Agriculture is the human activity most dependent on weather and climate conditions. Weather conditions affect all stages of agricultural activities and climate adversities often lead to serious social impacts and huge economic losses that are often difficult to quantify. As adverse weather conditions are common and difficult to control, agriculture constitutes a high-risk activity (^{Pereira et al., 2002}). Therefore, climate monitoring and weather forecasting are becoming increasingly important for agricultural decisions.
Due to the usually-sequential nature of the calculations in crop simulation models, interruptions or lack of data at any point in a time series of a crop cycle prevents completion of the simulation of that cycle or harvest. Therefore, such errors, will often result in the loss of results for an entire crop cycle or year of simulation, at a given site.
Meteorological databases maintained by several Brazilian institutions such as the Institute of Meteorology -INMET and the Weather Center and Climate Studies -CPTEC, for example, often have missing data. This requires that series with gaps be rebuilt for end-user applications and further analysis.
A number of approaches have been used to produce complete time series including multiple discriminant analysis (^{Young, 1992}) nearest neighbor analysis (^{Vicente-Serrano et al,. 2010}), regression methods (^{Lo Presti et al., 2010}), geostatistical methods (^{Bajat et al., 2013}), multiple linear regressions or neural networks (^{Fowler et al., 2007}).

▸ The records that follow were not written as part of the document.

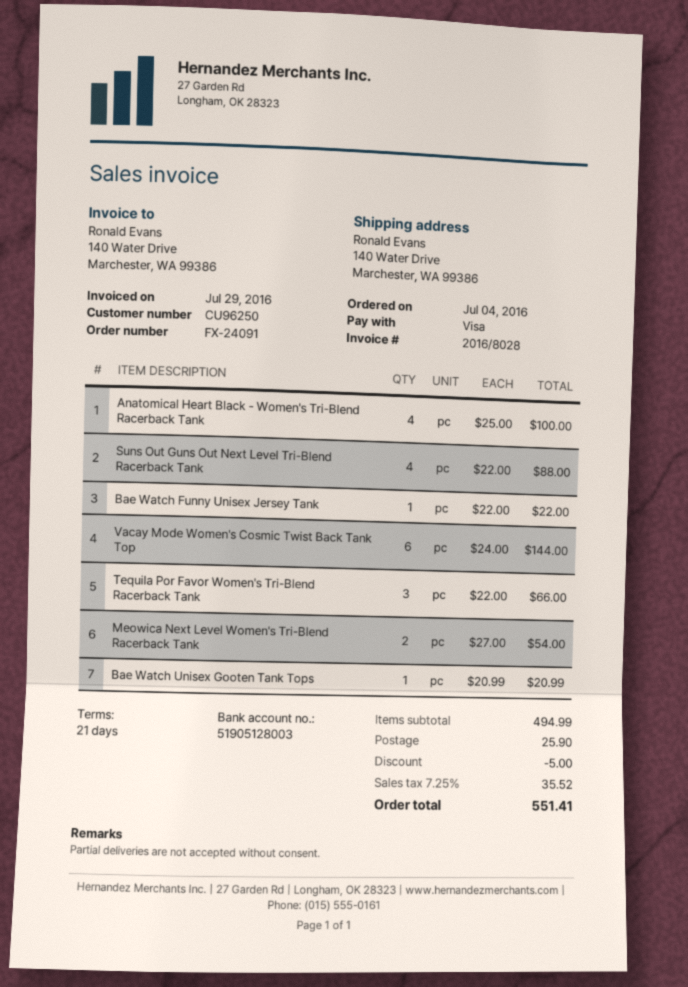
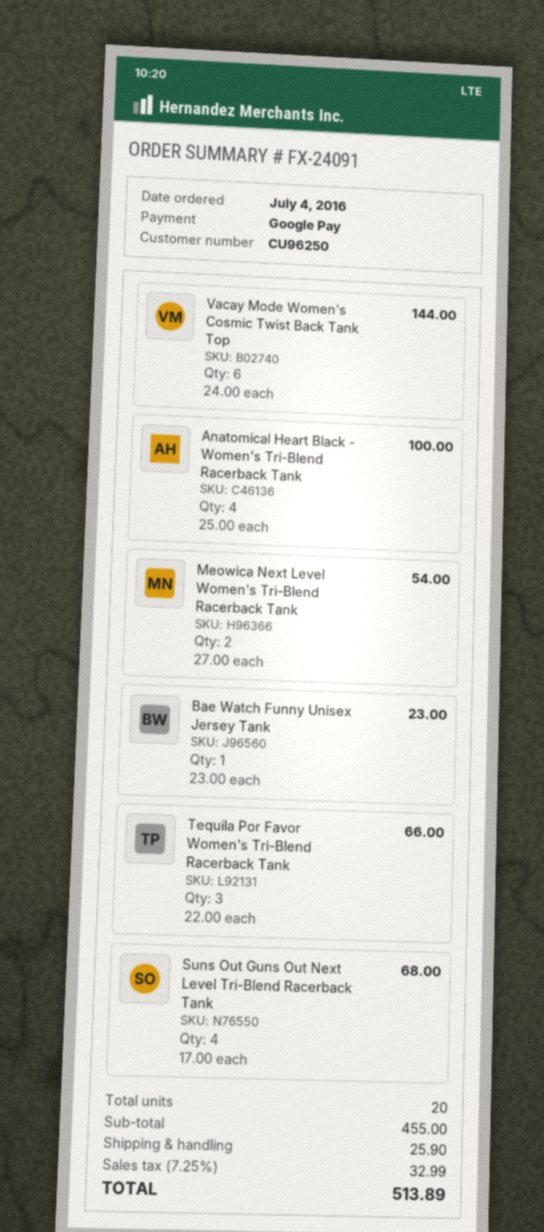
payment method: Visa -> Google Pay
Suns Out Guns Out Next Level Tri-Blend Racerback Tank: 4 x 22.00 = 88.00 -> 4 x 17.00 = 68.00
Bae Watch Funny Unisex Jersey Tank: 1 x 22.00 = 22.00 -> 1 x 23.00 = 23.00
Bae Watch Unisex Gooten Tank Tops: 1 x 20.99 = 20.99 -> none
subtotal: 494.99 -> 455.00
discount: 5.00 -> none
tax: 7.25% = 35.52 -> 7.25% = 32.99
total: 551.41 -> 513.89

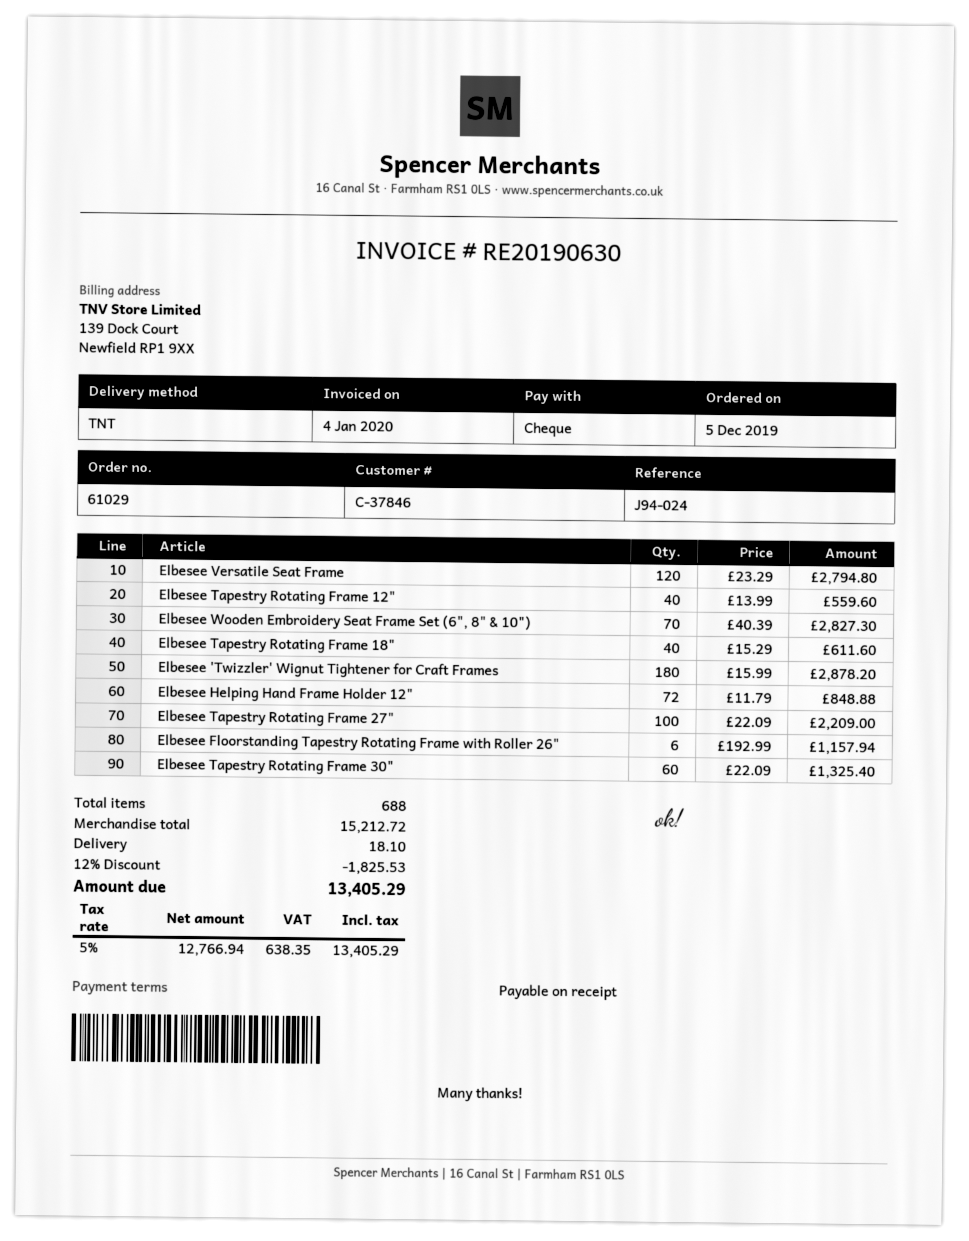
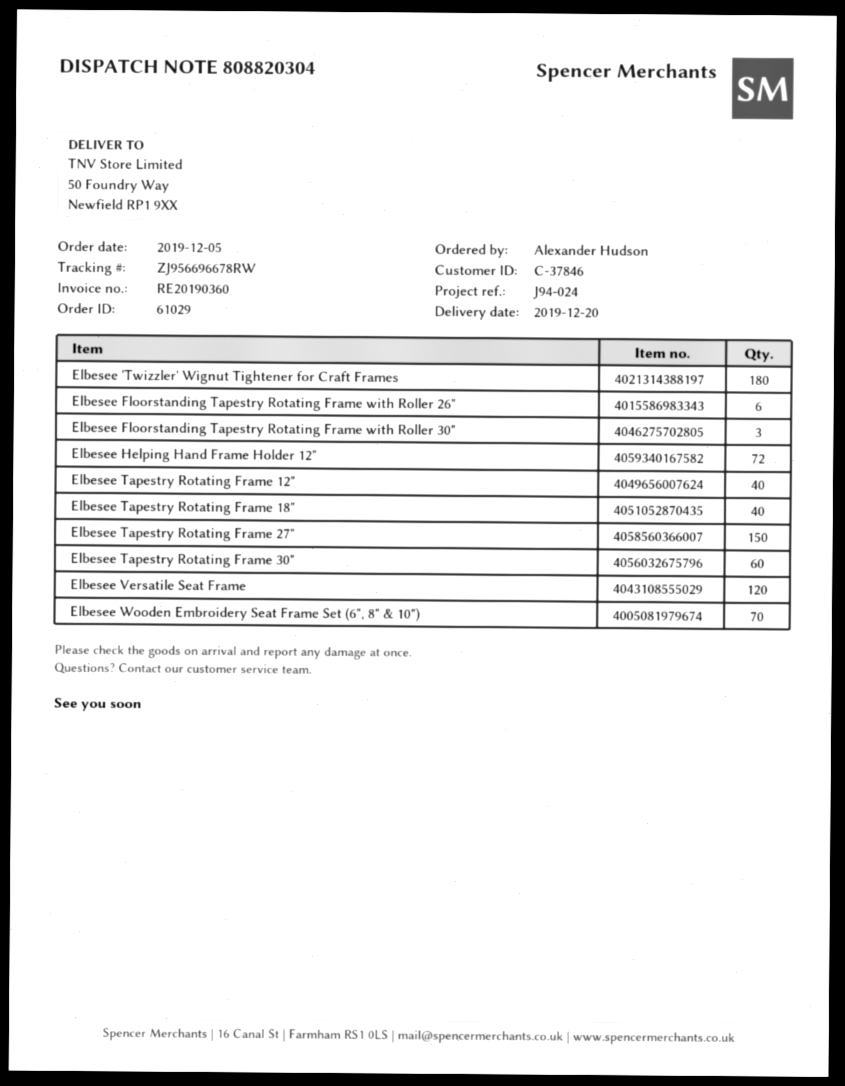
invoice number: RE20190630 -> RE20190360
Elbesee Tapestry Rotating Frame 27": 100 -> 150
Elbesee Floorstanding Tapestry Rotating Frame with Roller 30": none -> 3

Often, the primary interests in the analysis of spatio-temporal data is a prediction of development time of response variable in a given spatial domain (^{Lasinio et al., 2007}). In recent years, there has been an increase in research on statistical models and techniques to solve this problem.
Spatio-temporal models have been successfully applied in several areas such as hydrology (^{Rouhani and Myers, 1990}; ^{Amisigo and Giesen, 2005}), meteorology (^{Soares et al., 2014}; ^{Haslett, 1989}) and environmental systems (^{Goodall and Mardia, 1994}; ^{Mardia et al., 1998}; ^{Fassò and Cameletti, 2009}, ^{2010}).

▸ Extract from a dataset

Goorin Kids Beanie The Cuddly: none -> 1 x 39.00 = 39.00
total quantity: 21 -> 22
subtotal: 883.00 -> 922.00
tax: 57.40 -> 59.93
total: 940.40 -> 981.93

These models can be represented in state-space form and their parameters can be estimated using a Kalman filter (^{Cressie and Wikle, 2002}). However, for the most common configuration, where the model parameters are unknown, the standard approach uses the EM algorithm (Expectation-Maximization) to estimate the model parameters (^{Shumway and Stoffer, 1982}).
In this work, a spatio-temporal model was used to estimate daily rainfall data. We used data from weather stations located in two rainfall homogeneous zones in Brazil. The results were compared in two specific days with geo-statistical kriging and cokriging techniques.
2. Material and Methods
We used rainfall data from several weather stations, in two homogeneous areas in Brazil, identified according to ^{Keller Filho et al. (2005)}, obtained through the Agritempo System for all Brazilian regions (^{Embrapa Informática Agropecuária, 2014}). Agritempo is an agro-meteorological monitoring system that allows users to access weather and agro-meteorological information from various Brazilian municipalities and states via the Internet.
The homogeneous zones are identified according to the similarity of their rainfall probability distributions and delimited using the hierarchical cluster analysis obtaining 25 rainfall homogeneous zones in Brazil. Two homogeneous zones were chosen. The first zone covers the states of São Paulo within a rectangle with latitude ranging from −23.0 to −20.5 and longitude of −49.5 and −47.5 with 103 weather stations. The second zone included 51 weather stations located in the northeast of Brazil, within the rectangle defined with latitude ranging from −14.0 to −8.0 and longitude between −46.5 to −43.0. The first homogeneous zone is a climatic transition zone with average rainfall. In the second homogeneous area dominates the semi-arid tropical climate of low rainfall.
The spatio-temporal model for each set of data from each zone was adjusted using programs developed in R language (^{R Development Core Team, 2011}) with the support of the Stem library (Spatio-temporal models in R) (^{Cameletti, 2009}). In order to improve the estimates of the model parameters, the altitude of the stations was used as a covariate.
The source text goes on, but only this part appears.